# Electrical Problem



## BamaSam (Sep 3, 2011)

Encountered a problem today. I don't know if it had anything to do with my headlight mod or not. I was getting ready to ride and I had no power when I turned the switch on. I jumped it off with my truck but when I disconnected the jumper cables, it went dead. So I called a local dealer service dept. and he said it was the battery. I went back out to jump it off again and it smoked from the headlight pod. I took it apart to inspect and I could not see any evident burned wires or anything out of the ordinary. I am hopeful that the relay for the headlight mod may have been the culprit however the headlight switch was not on at the time.
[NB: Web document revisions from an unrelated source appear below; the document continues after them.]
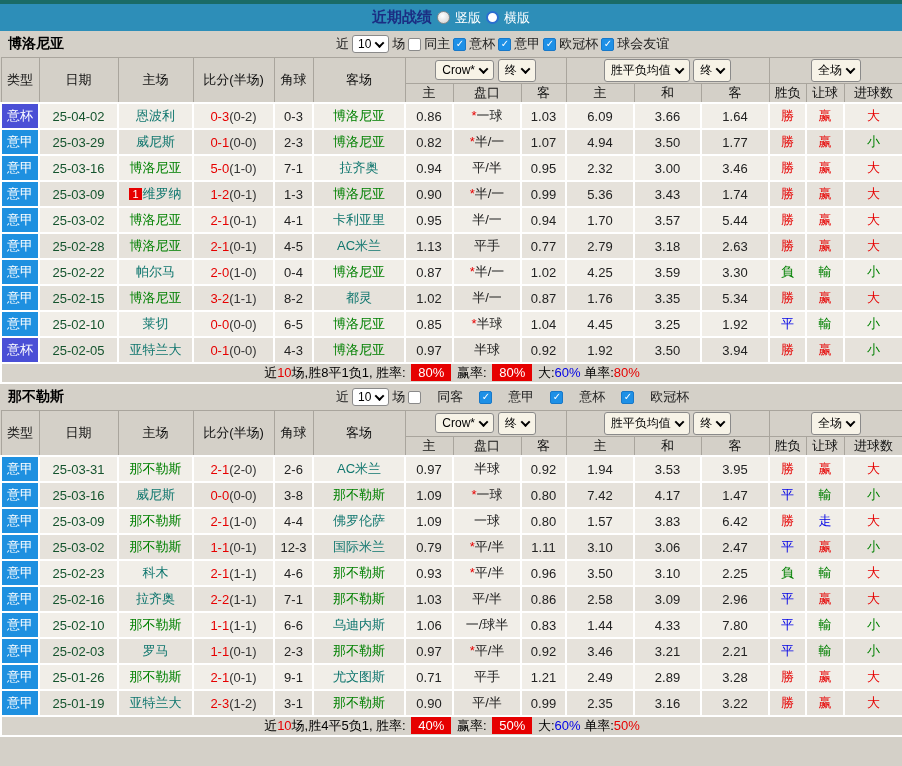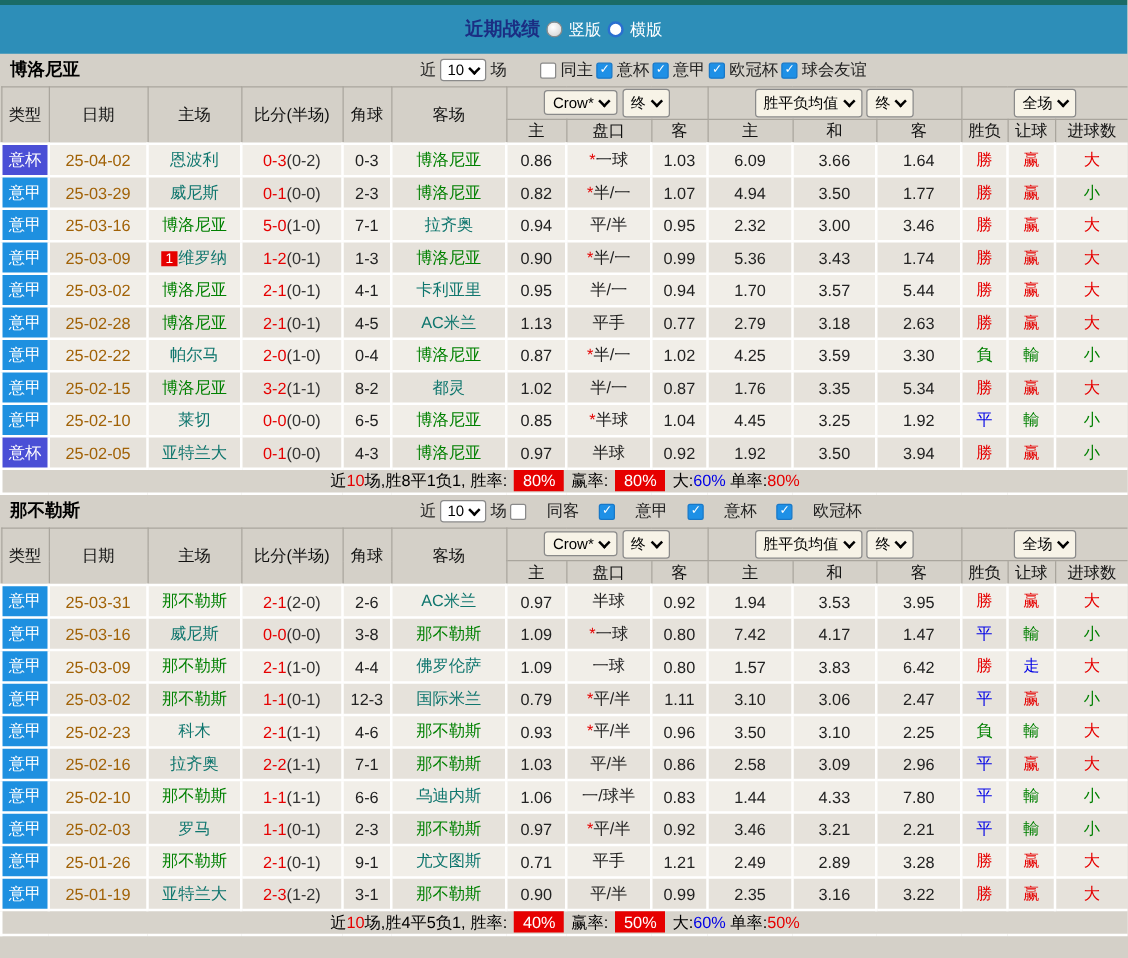"近期战绩" .title-bar { height: 39px -> 27px }
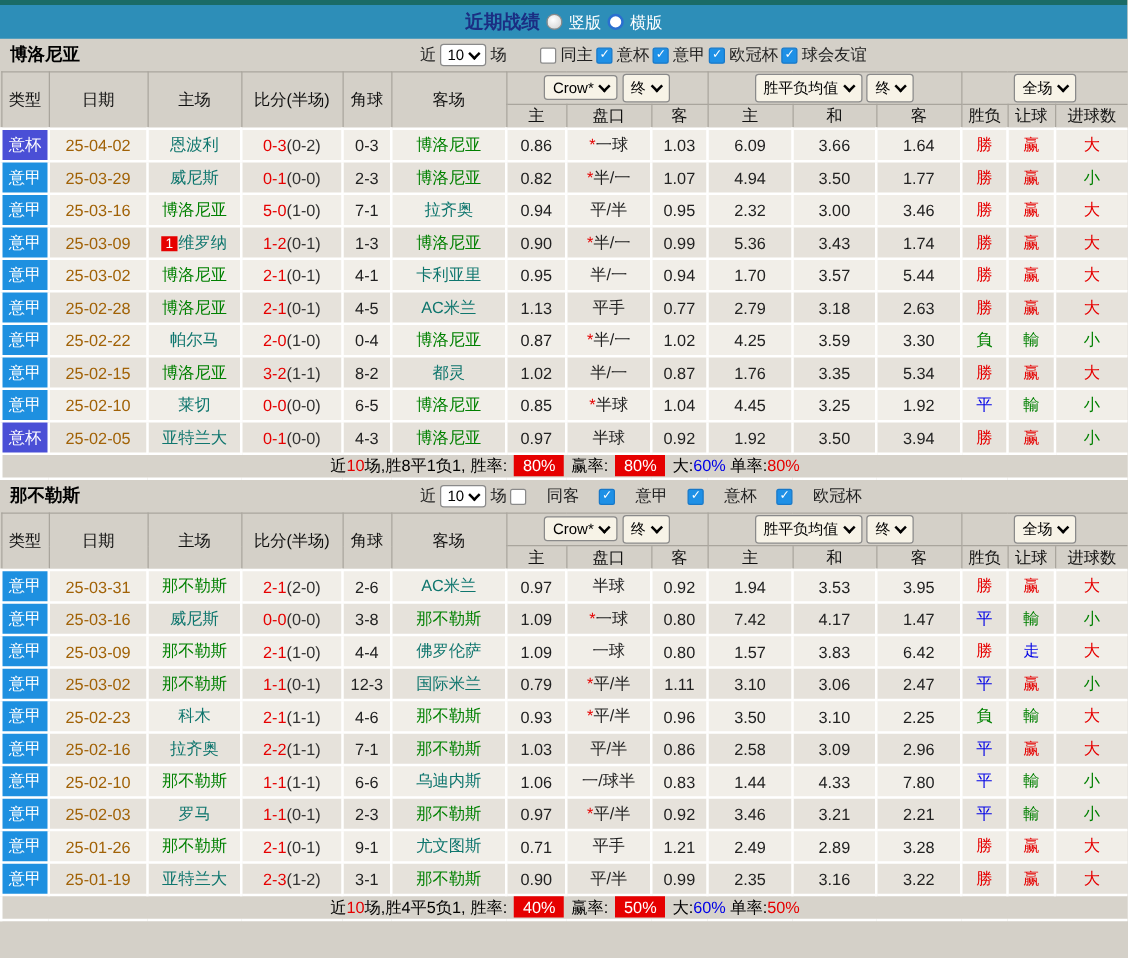"同主" span { margin-left: 24px -> none }
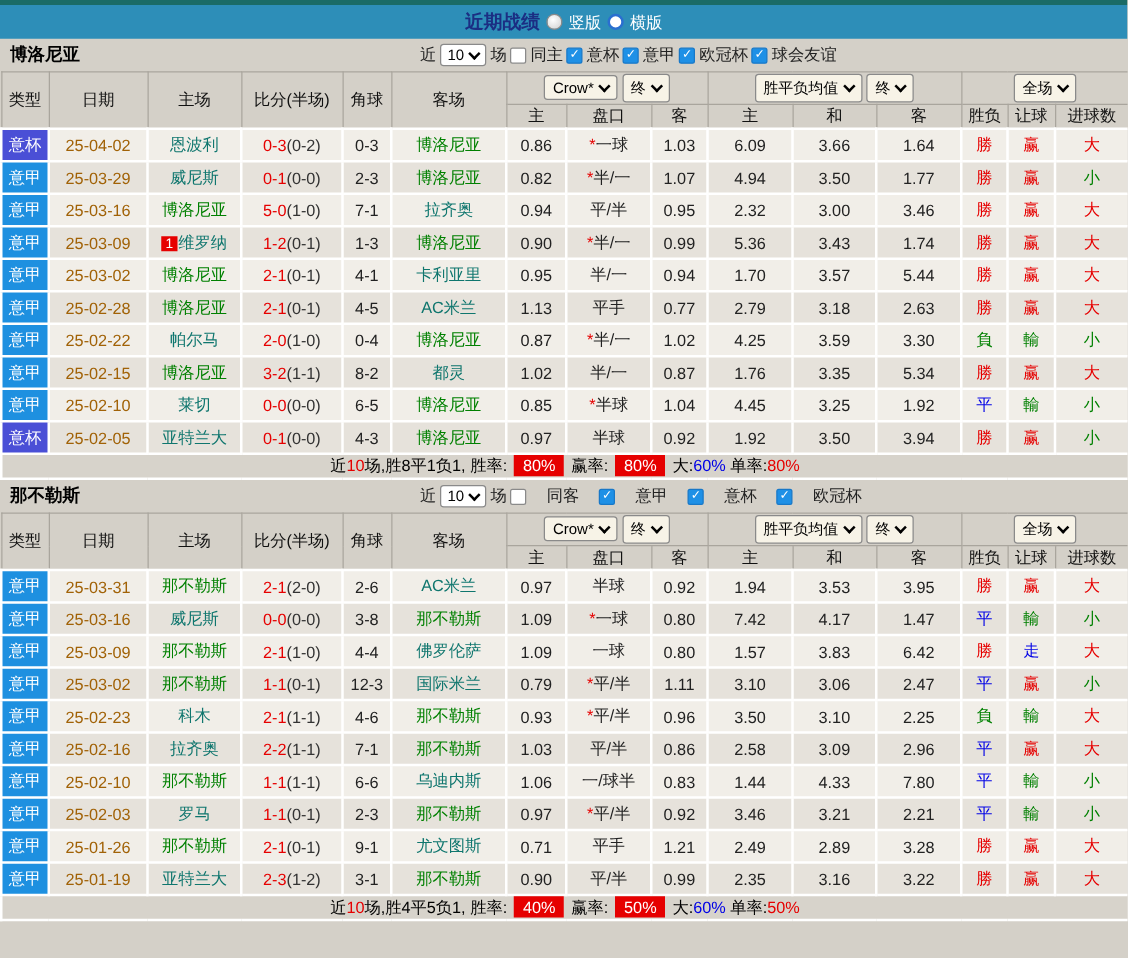"25-04-02" .date-cell { color: #a16207 -> #14532d }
Any suggestions?


----------



## RYAN. (Mar 22, 2012)

sounds like a bad stator/generator wiring or its self 

2010 mud pro
31 laws HL wheels
PC3 and HMF
SLD delete 
Racked
Clutch kit 
L.A Boyz
"you know your a cat owner when you can seriously ask if you can fit 34s with a 2" lift"


----------



## wolf_36 (Jul 7, 2010)

Did you try and unhook what you did , might try there first I'm guessing it ran before the headlight mod . You may have crossed a wire somewhere or got polarity mixed up .


----------



## RYAN. (Mar 22, 2012)

I missed the whole smoking from pod part sounds to me like + and - are crossed up somewhere like ^^ he said

2010 mud pro
31 laws HL wheels
PC3 and HMF
SLD delete 
Racked
Clutch kit 
L.A Boyz
"you know your a cat owner when you can seriously ask if you can fit 34s with a 2" lift"


----------



## BamaSam (Sep 3, 2011)

I've had the mod on for quite a while and had no problems. I'm leaning toward a short. I am currently at work and did not have time to dig into it much. I appreciate the replies and will update when I get this thing sorted out. meanwhile if you think of anything that may help,I'll be watching. Thanks


----------



## BamaSam (Sep 3, 2011)

Finally got a chance to check things out on my 2006 Sportsman 450. When I installed the new battery the cooling fan was running and I could not get it to crank. It would spin over only. I unplugged the fan and it started. It appears that the smoke came from the instrument panel and it will not read out at all. the headlights work but the cluster is not reading out. Any suggestions?


----------



## BamaSam (Sep 3, 2011)

I guess I should add that while the ATV is running and I plug the fan in, the engine dies.


----------